> Problem to solve
Go through the entries below. Copy each line in which "text" appears.

> Exercise data
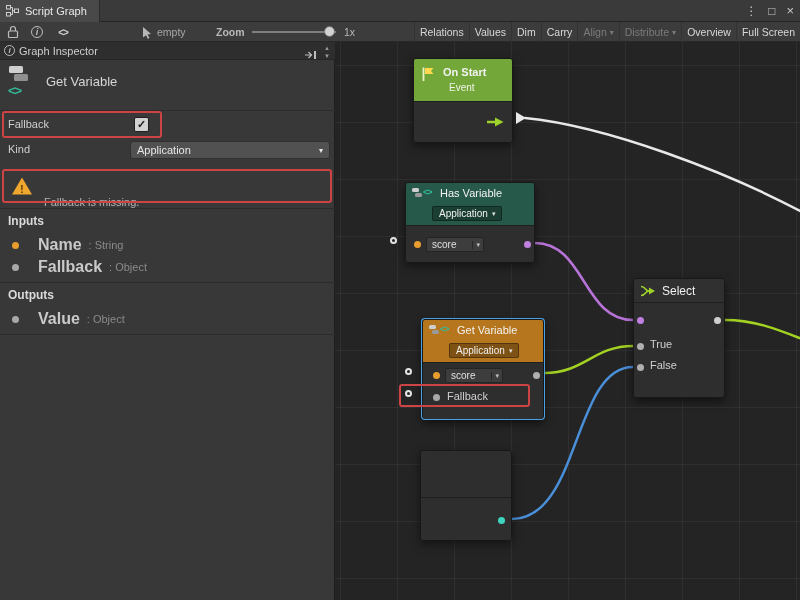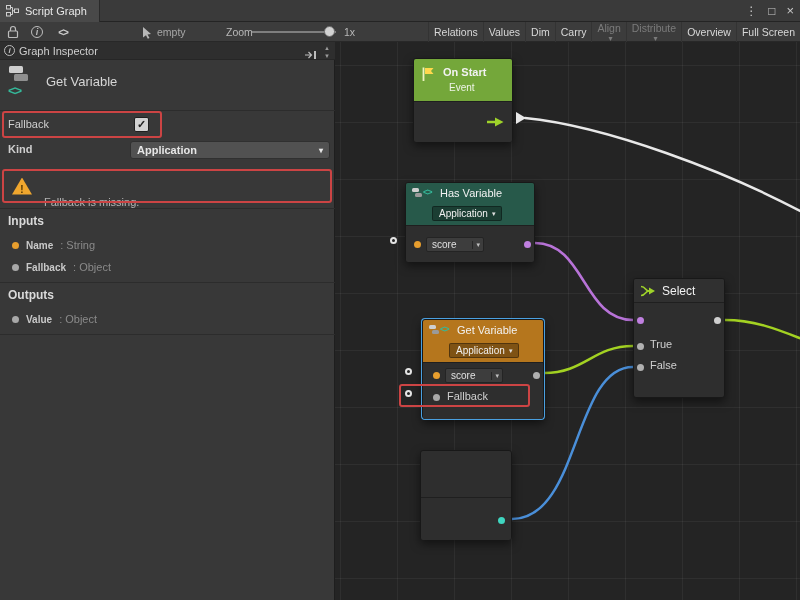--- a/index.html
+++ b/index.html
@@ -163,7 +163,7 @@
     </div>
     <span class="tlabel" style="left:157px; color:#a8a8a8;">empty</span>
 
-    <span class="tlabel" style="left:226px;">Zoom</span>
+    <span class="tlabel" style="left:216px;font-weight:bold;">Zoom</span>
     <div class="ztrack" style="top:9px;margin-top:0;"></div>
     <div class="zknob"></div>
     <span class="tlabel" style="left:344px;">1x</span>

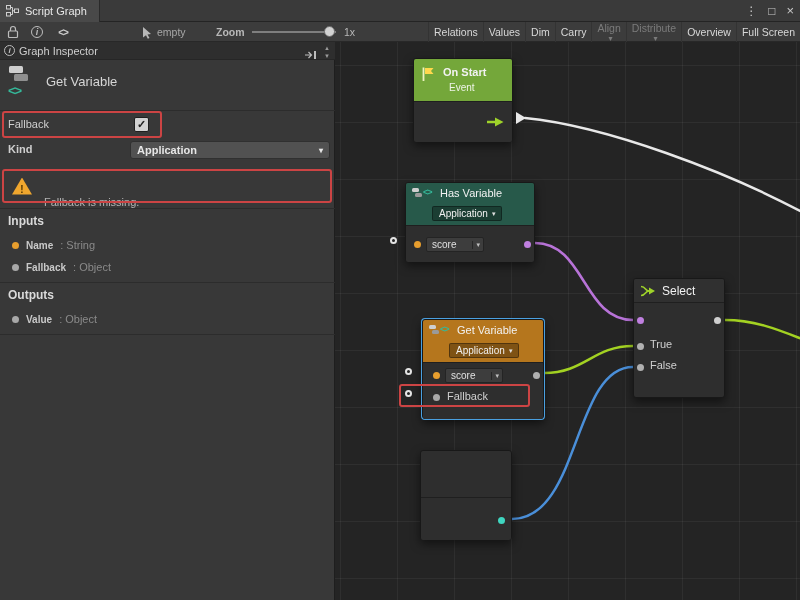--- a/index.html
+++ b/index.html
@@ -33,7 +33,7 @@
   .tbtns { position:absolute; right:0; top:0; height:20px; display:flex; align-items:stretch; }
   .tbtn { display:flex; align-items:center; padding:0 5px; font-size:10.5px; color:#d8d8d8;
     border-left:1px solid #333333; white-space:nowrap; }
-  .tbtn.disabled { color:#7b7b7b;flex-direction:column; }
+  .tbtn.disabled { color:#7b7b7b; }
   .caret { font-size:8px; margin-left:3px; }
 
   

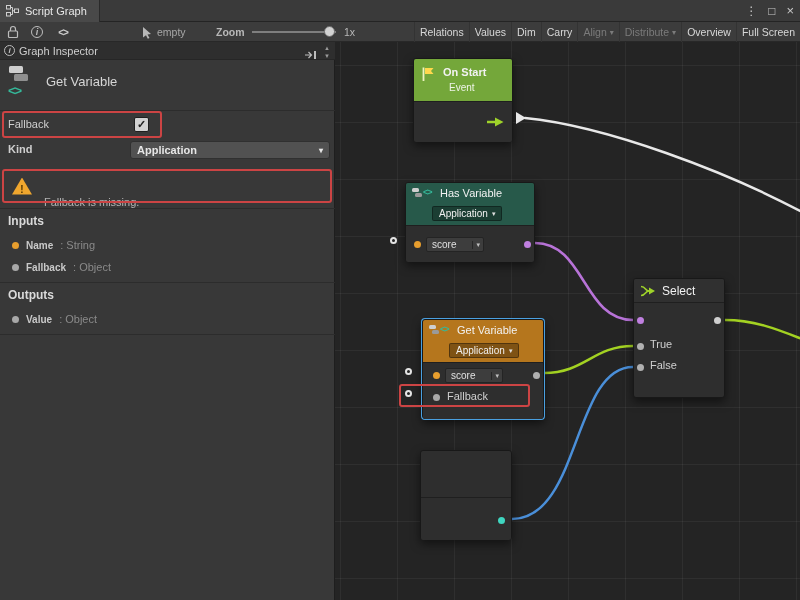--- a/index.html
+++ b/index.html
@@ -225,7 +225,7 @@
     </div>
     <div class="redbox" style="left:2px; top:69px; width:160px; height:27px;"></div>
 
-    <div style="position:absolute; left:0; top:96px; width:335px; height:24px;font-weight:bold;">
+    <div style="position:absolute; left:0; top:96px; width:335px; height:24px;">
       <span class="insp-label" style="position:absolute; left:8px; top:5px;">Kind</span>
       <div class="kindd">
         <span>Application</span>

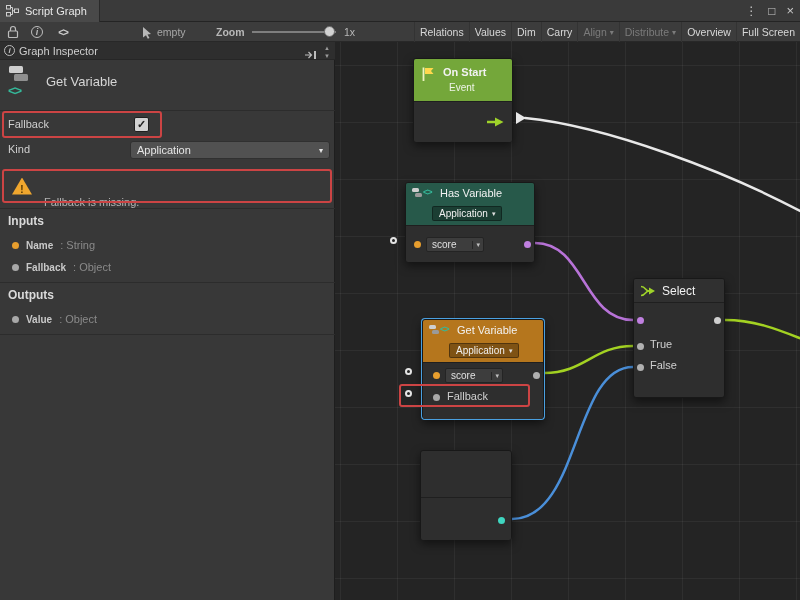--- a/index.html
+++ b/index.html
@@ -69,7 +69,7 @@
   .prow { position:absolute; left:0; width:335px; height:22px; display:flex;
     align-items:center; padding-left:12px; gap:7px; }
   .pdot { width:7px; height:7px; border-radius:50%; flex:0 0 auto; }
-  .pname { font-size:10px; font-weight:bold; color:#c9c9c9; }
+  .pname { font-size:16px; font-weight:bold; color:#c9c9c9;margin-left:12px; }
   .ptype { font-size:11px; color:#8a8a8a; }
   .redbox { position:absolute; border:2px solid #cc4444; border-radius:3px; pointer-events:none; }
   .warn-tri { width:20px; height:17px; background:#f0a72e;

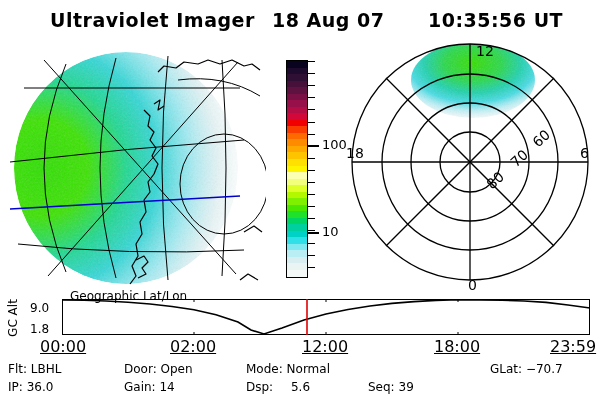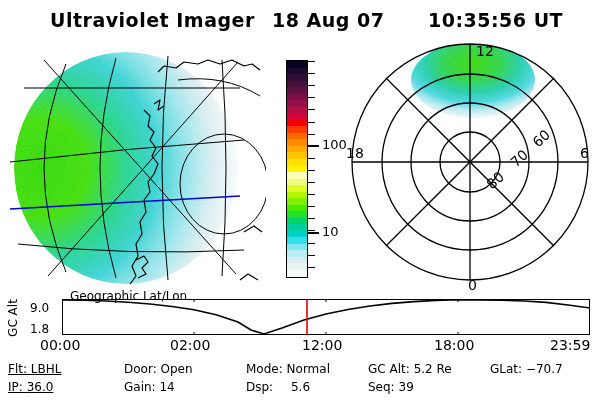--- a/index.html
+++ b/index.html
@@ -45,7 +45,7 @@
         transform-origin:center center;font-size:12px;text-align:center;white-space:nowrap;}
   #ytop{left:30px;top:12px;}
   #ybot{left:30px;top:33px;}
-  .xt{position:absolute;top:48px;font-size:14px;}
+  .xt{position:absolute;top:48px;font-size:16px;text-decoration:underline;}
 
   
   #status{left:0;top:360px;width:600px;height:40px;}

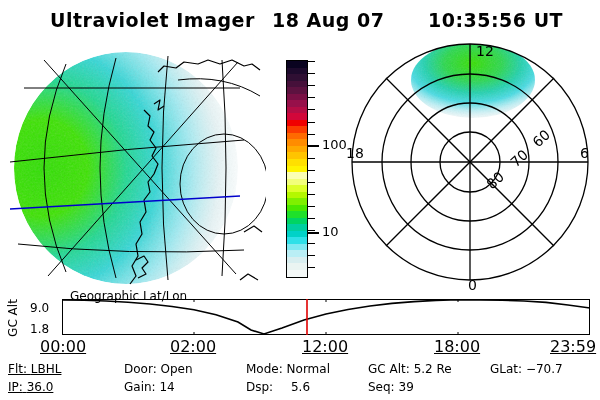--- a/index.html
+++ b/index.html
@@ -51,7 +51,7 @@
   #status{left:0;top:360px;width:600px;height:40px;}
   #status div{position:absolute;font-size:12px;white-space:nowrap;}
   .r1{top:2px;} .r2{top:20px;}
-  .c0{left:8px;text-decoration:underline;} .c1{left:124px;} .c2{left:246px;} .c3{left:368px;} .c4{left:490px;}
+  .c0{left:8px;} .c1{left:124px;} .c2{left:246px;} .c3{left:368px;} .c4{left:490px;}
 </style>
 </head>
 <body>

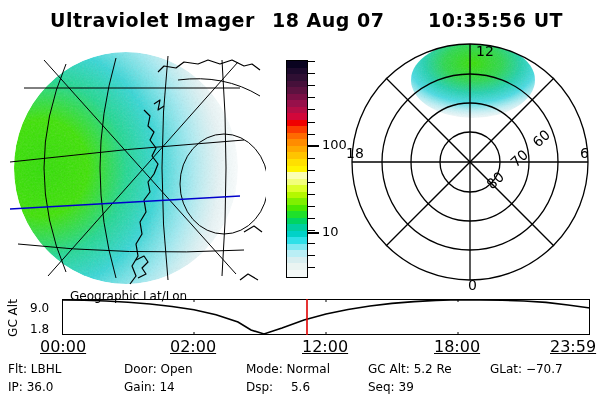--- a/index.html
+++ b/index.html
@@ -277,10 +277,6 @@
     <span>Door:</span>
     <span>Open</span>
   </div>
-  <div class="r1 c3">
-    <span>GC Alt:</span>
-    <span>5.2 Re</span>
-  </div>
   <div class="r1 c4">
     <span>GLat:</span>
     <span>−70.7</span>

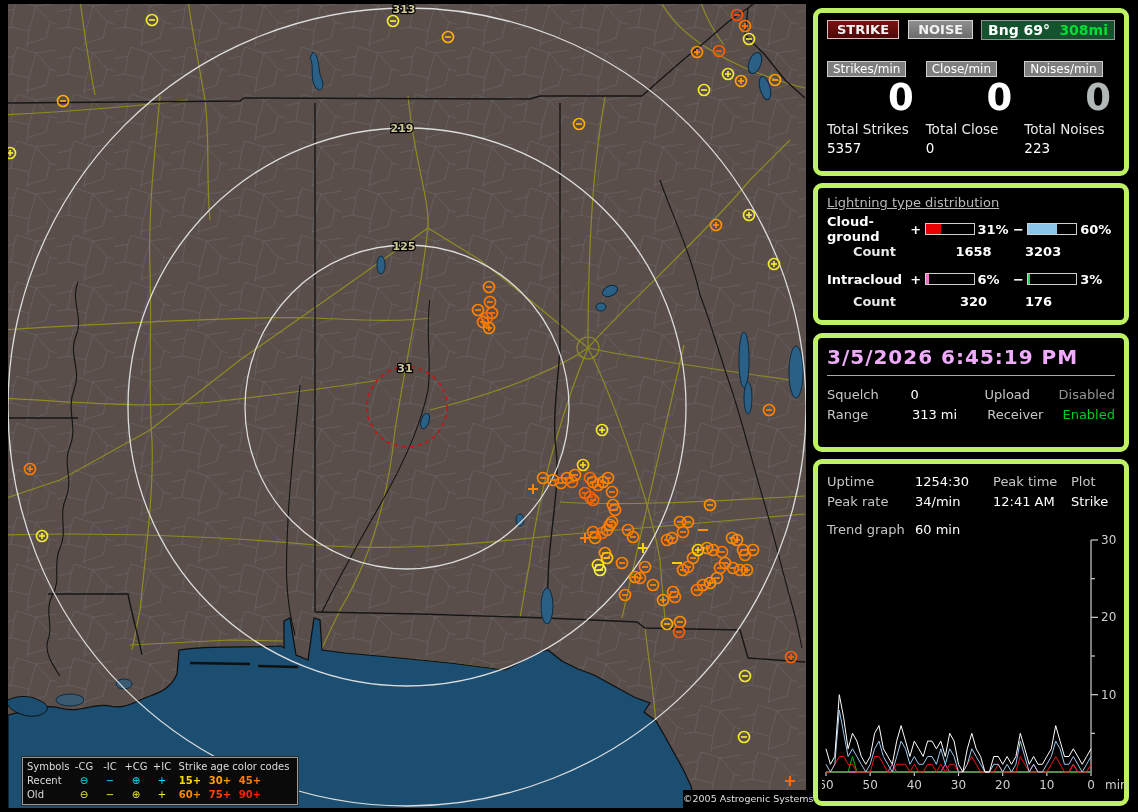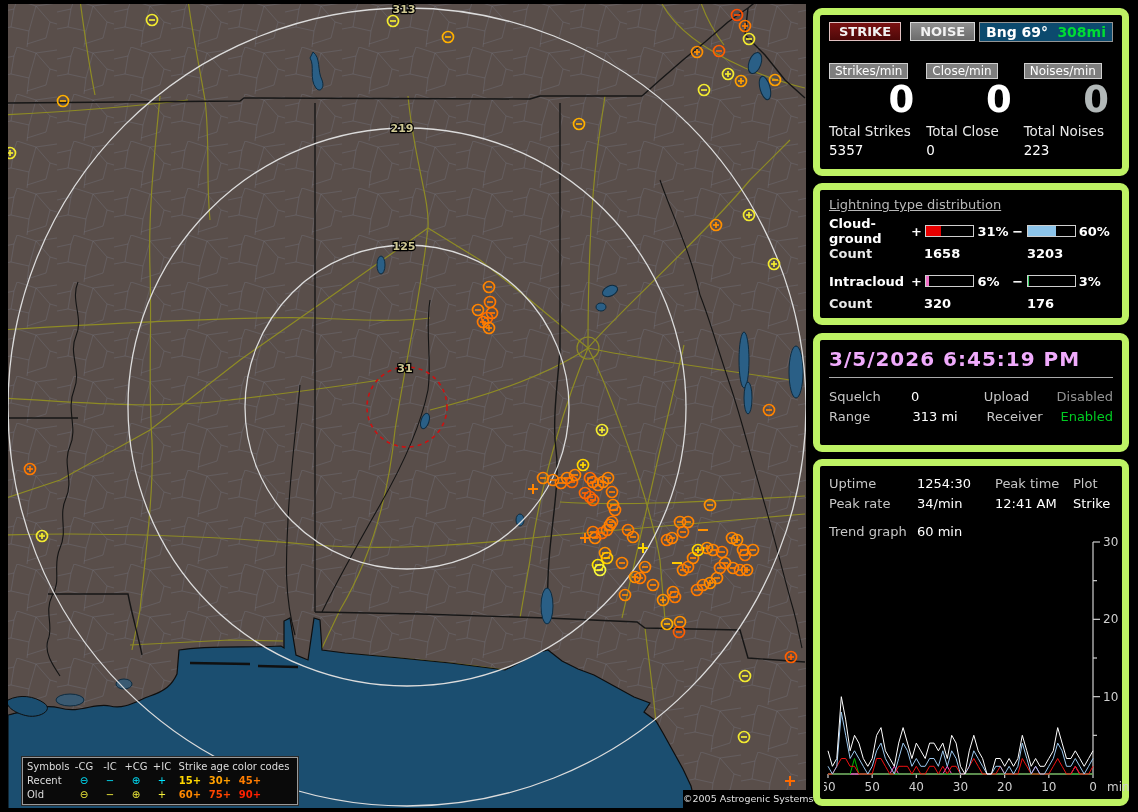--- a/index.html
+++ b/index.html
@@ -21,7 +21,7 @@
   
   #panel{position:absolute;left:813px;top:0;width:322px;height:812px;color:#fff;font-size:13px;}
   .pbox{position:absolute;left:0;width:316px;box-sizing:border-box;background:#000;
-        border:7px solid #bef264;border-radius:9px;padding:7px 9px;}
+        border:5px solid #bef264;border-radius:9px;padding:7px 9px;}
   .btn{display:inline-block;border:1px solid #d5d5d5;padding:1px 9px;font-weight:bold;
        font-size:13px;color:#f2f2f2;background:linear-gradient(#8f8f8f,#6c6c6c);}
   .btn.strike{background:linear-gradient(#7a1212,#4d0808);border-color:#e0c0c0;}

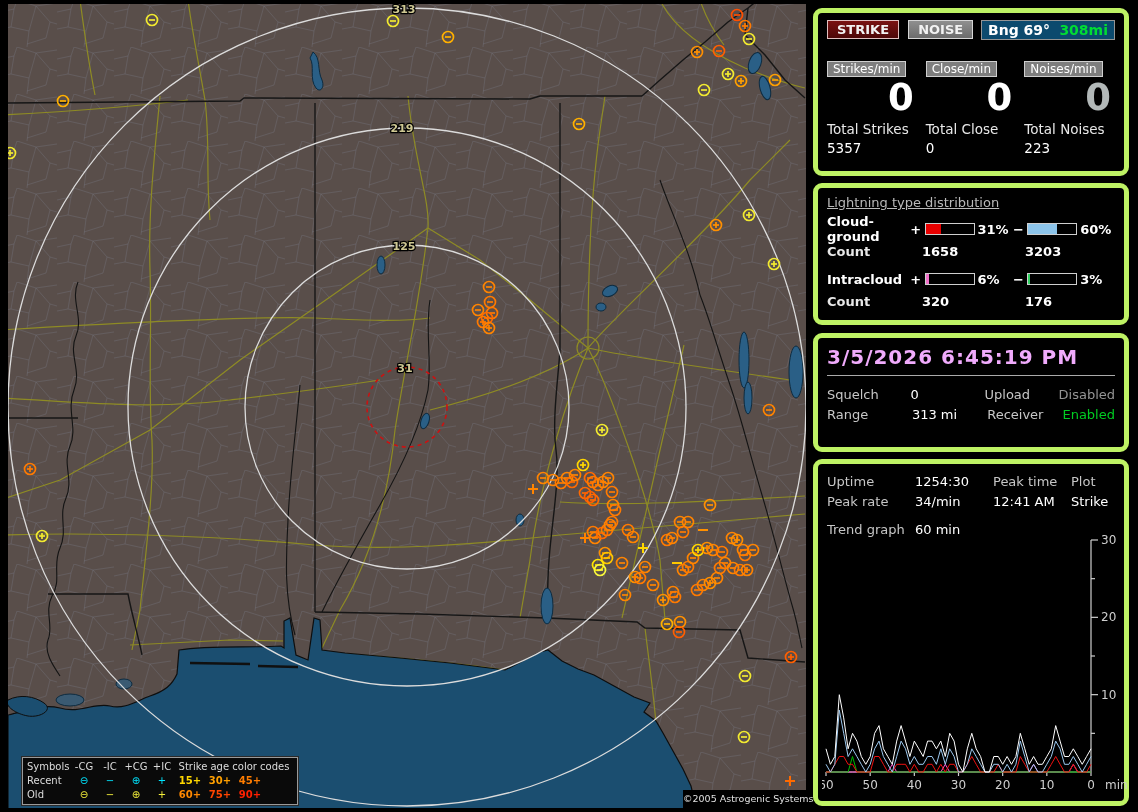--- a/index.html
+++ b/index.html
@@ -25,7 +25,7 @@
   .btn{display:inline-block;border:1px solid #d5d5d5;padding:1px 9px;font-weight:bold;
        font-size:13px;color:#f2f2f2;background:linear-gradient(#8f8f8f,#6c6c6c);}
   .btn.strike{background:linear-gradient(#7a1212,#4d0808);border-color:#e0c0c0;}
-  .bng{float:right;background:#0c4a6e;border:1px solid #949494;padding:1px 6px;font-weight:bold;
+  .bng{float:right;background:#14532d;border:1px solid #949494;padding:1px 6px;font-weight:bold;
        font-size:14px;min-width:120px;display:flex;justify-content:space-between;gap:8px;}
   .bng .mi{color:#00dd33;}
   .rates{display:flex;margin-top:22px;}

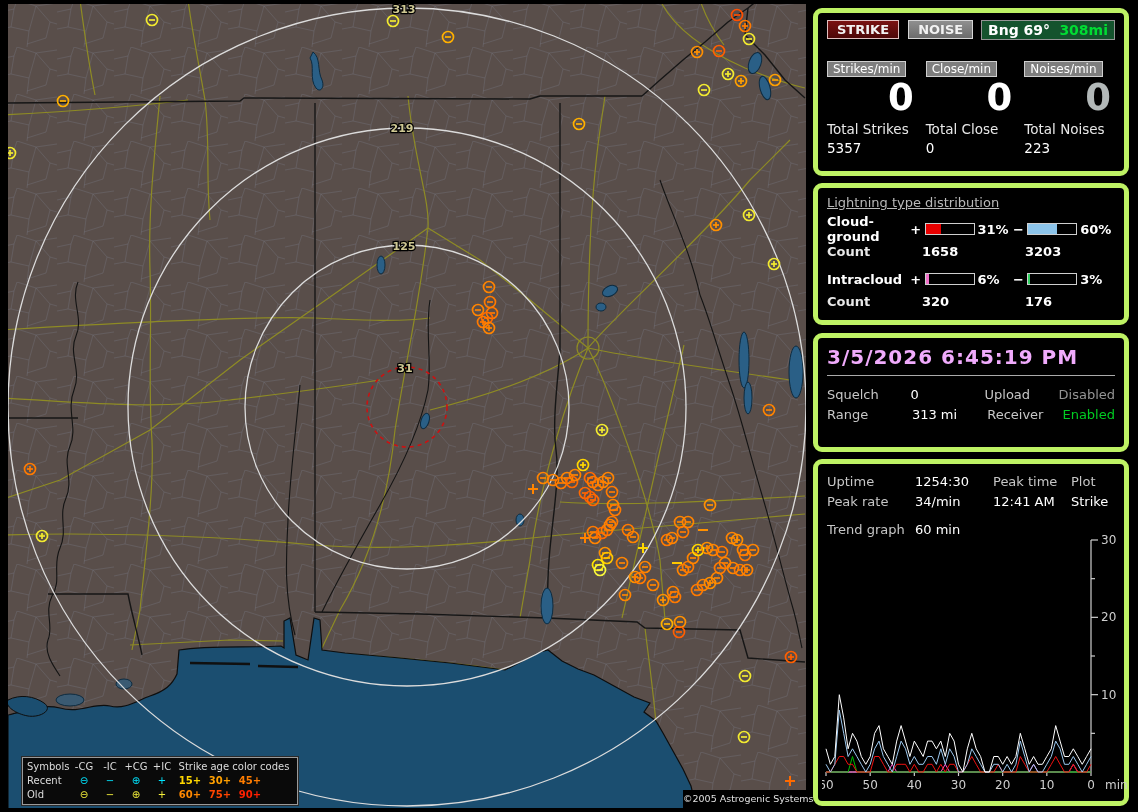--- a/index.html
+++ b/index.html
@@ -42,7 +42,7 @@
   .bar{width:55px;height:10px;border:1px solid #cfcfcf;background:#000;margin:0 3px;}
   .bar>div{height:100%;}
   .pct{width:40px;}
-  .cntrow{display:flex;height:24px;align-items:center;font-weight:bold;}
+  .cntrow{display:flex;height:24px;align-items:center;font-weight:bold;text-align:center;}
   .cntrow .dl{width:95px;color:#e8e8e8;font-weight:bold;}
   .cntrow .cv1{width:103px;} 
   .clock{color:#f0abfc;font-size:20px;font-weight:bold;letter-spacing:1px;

> The completed task
         transform-origin:center center;font-size:12px;text-align:center;white-space:nowrap;}
+  .xt{position:absolute;top:48px;font-size:16px;text-decoration:underline;}
-  .c0{left:8px;text-decoration:underline;} .c1{left:124px;} .c2{left:246px;} .c3{left:368px;} .c4{left:490px;}
+  .cntrow{display:flex;height:24px;align-items:center;font-weight:bold;text-align:center;}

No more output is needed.